--- The input ---

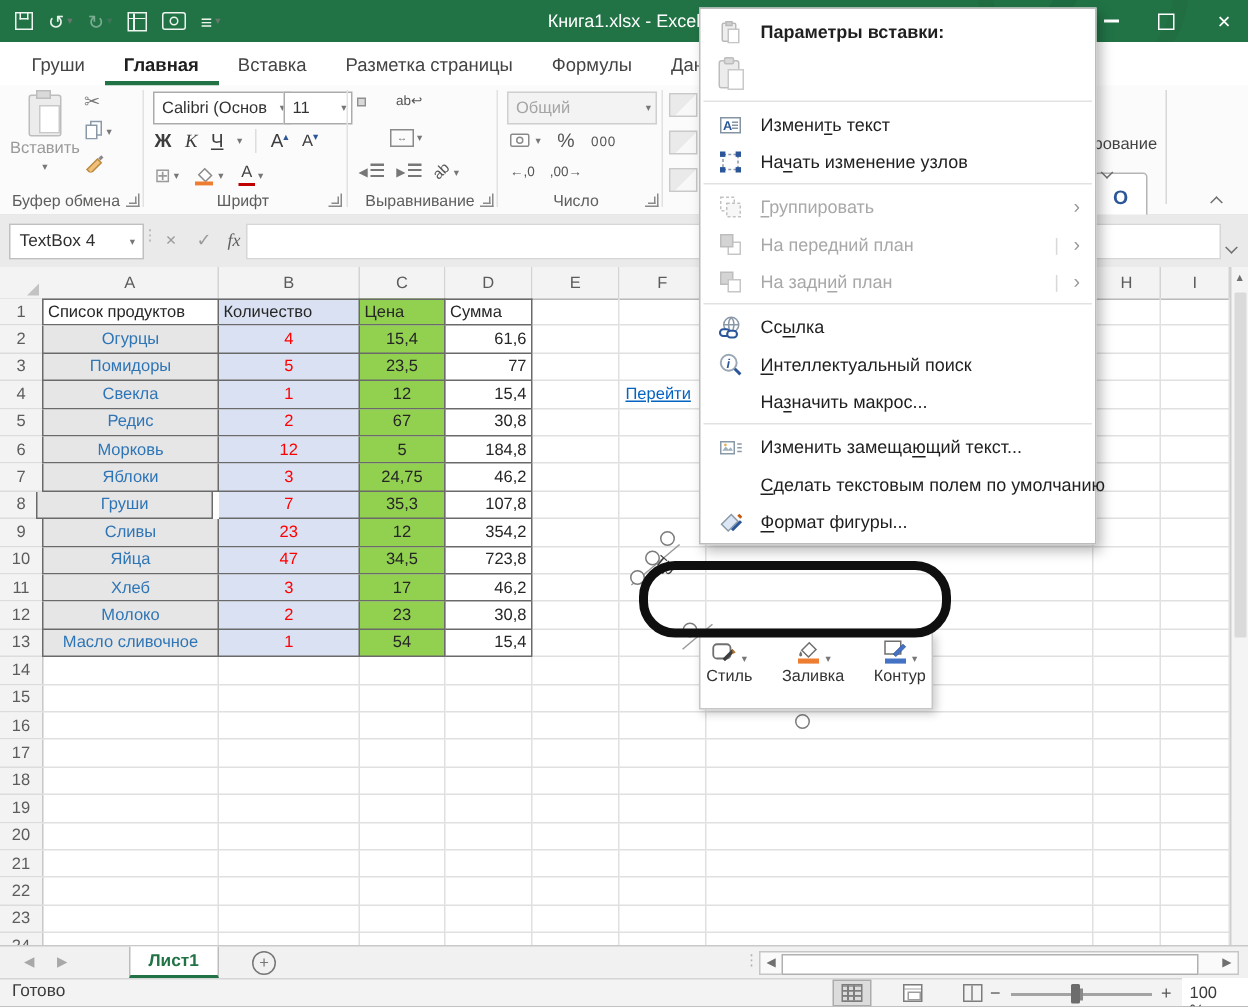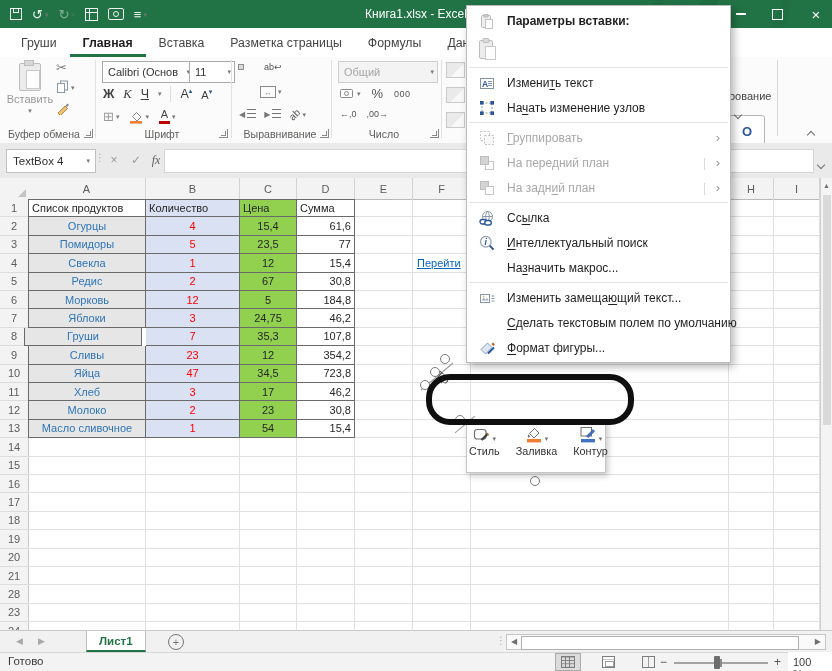--- a/index.html
+++ b/index.html
@@ -121,7 +121,7 @@
   .oval{position:absolute;left:426px;top:374px;width:196px;height:39px;border:6px solid #0f0f0f;border-radius:24px;z-index:60;pointer-events:none;}
 
   
-  .mtb{position:absolute;left:466px;top:420px;width:140px;height:53px;background:#fff;border:1px solid #c6c6c6;
+  .mtb{position:absolute;left:466px;top:420px;width:156px;height:53px;background:#fff;border:1px solid #c6c6c6;
        box-shadow:2px 3px 6px rgba(0,0,0,.22);z-index:55;display:flex;justify-content:space-around;padding:4px 2px 2px;box-sizing:border-box;gap:16px;}
   .mtbtn{display:flex;flex-direction:column;align-items:center;font-size:10.8px;color:#333;gap:2px;}
   .mtbtn .irow{display:flex;align-items:flex-end;gap:2px;}

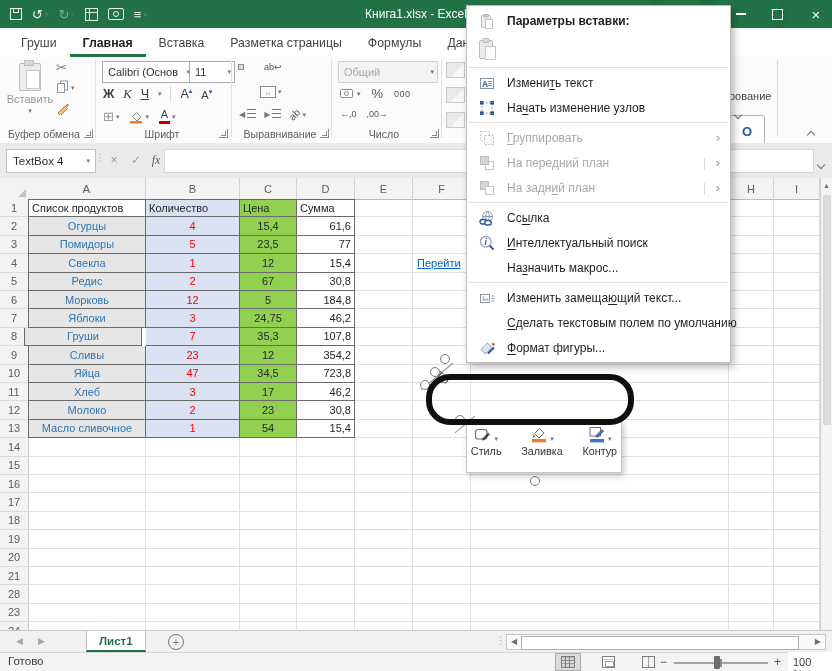--- a/index.html
+++ b/index.html
@@ -571,7 +571,7 @@
       <div class="cell" style="left: 471px; top: 389px; width: 258px; height: 18.4px;"></div>
       <div class="cell" style="left: 729px; top: 389px; width: 45px; height: 18.4px;"></div>
       <div class="cell" style="left: 774px; top: 389px; width: 46px; height: 18.4px;"></div>
-      <div class="rh" style="top: 407.4px; height: 17.4px;">28</div>
+      <div class="rh" style="top: 407.4px; height: 17.4px;">22</div>
       <div class="cell" style="left: 28px; top: 407.4px; width: 118px; height: 18.4px;"></div>
       <div class="cell" style="left: 146px; top: 407.4px; width: 94px; height: 18.4px;"></div>
       <div class="cell" style="left: 240px; top: 407.4px; width: 57px; height: 18.4px;"></div>

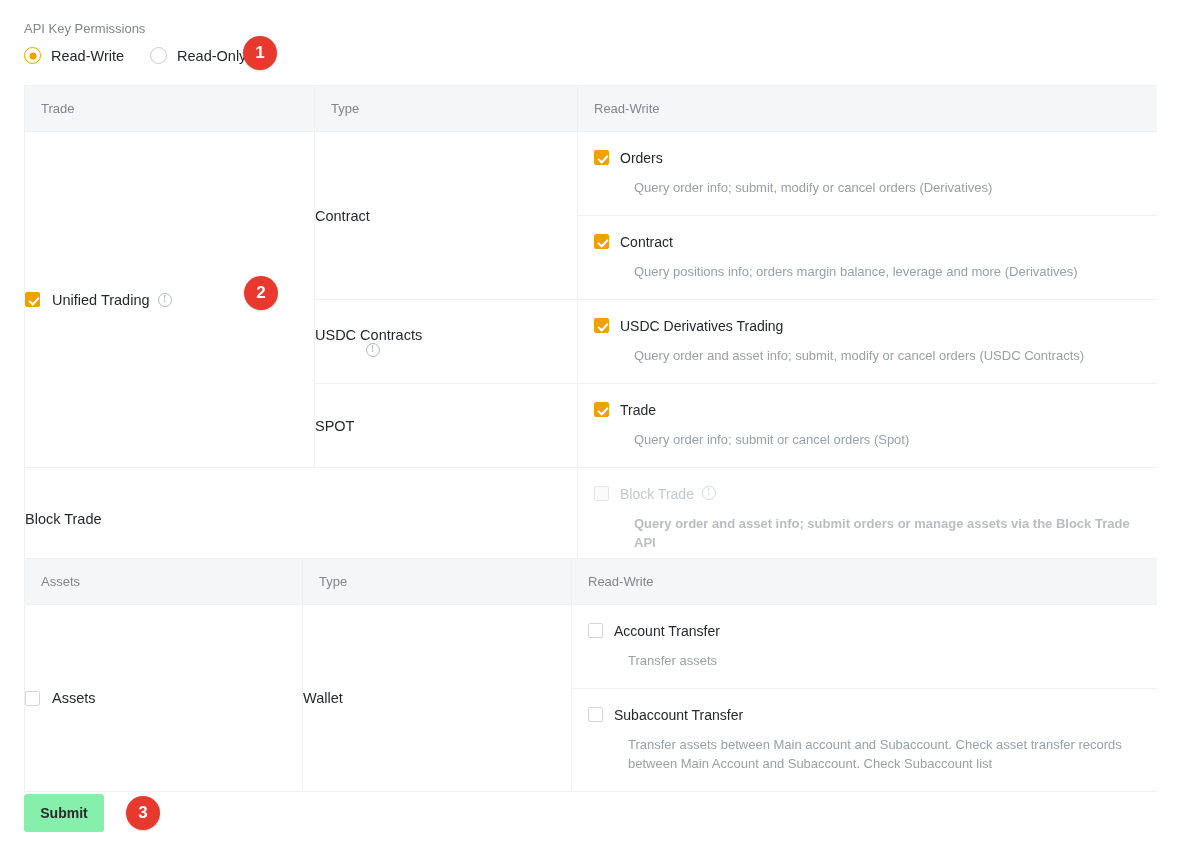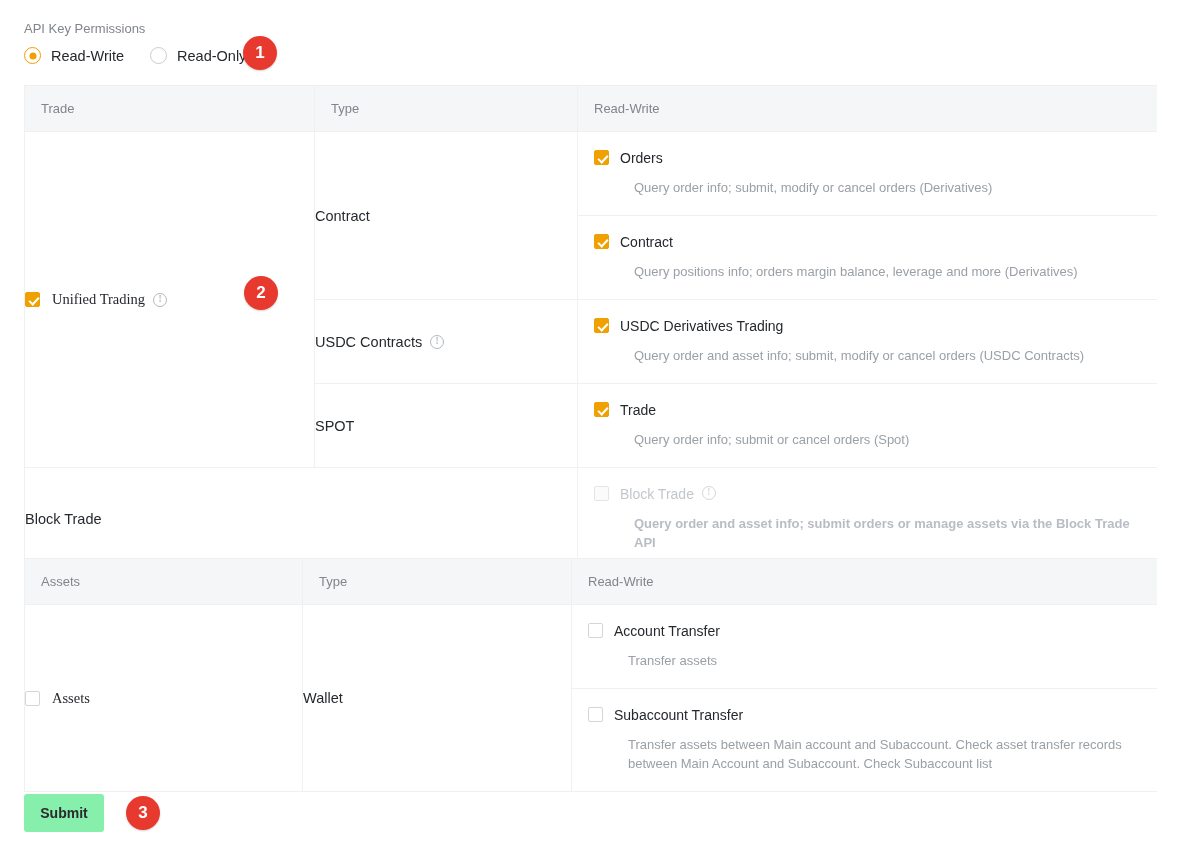--- a/index.html
+++ b/index.html
@@ -186,7 +186,6 @@
     font-size: 14.5px;
     color: #25282d;
     white-space: nowrap;
-    font-family: Liberation Serif, serif;
   }
   .plain-label {
     font-size: 14.5px;

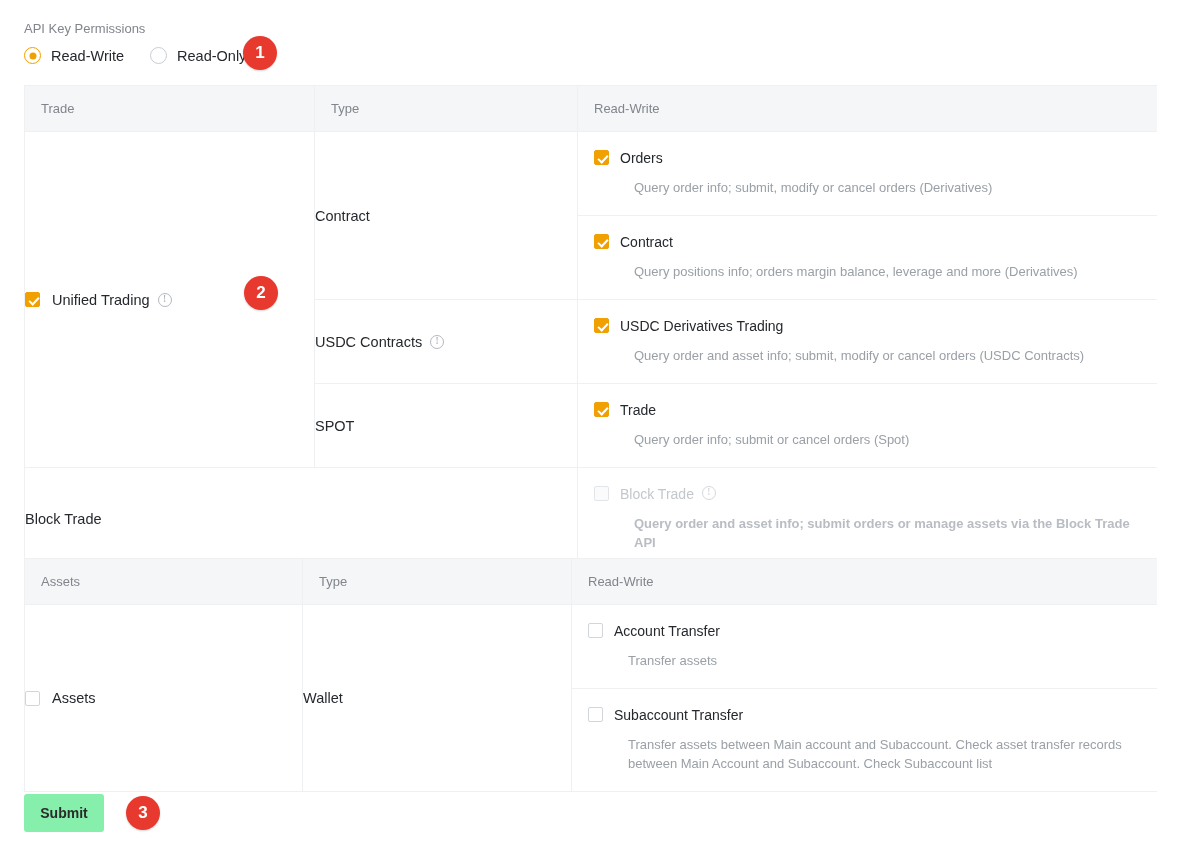--- a/index.html
+++ b/index.html
@@ -295,7 +295,7 @@
 
       <tr>
         <td class="type-cell">
-          <span style="display:inline-flex;align-items:center;">
+          <span style="display:inline-flex;align-items:center;flex-direction:column;">
             <span>USDC Contracts</span>
             <span class="info-icon"></span>
           </span>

---

- Activity
Go through the material line by line and work out how many lines include the string "mtbtn". Reply with the number only.

- Response
2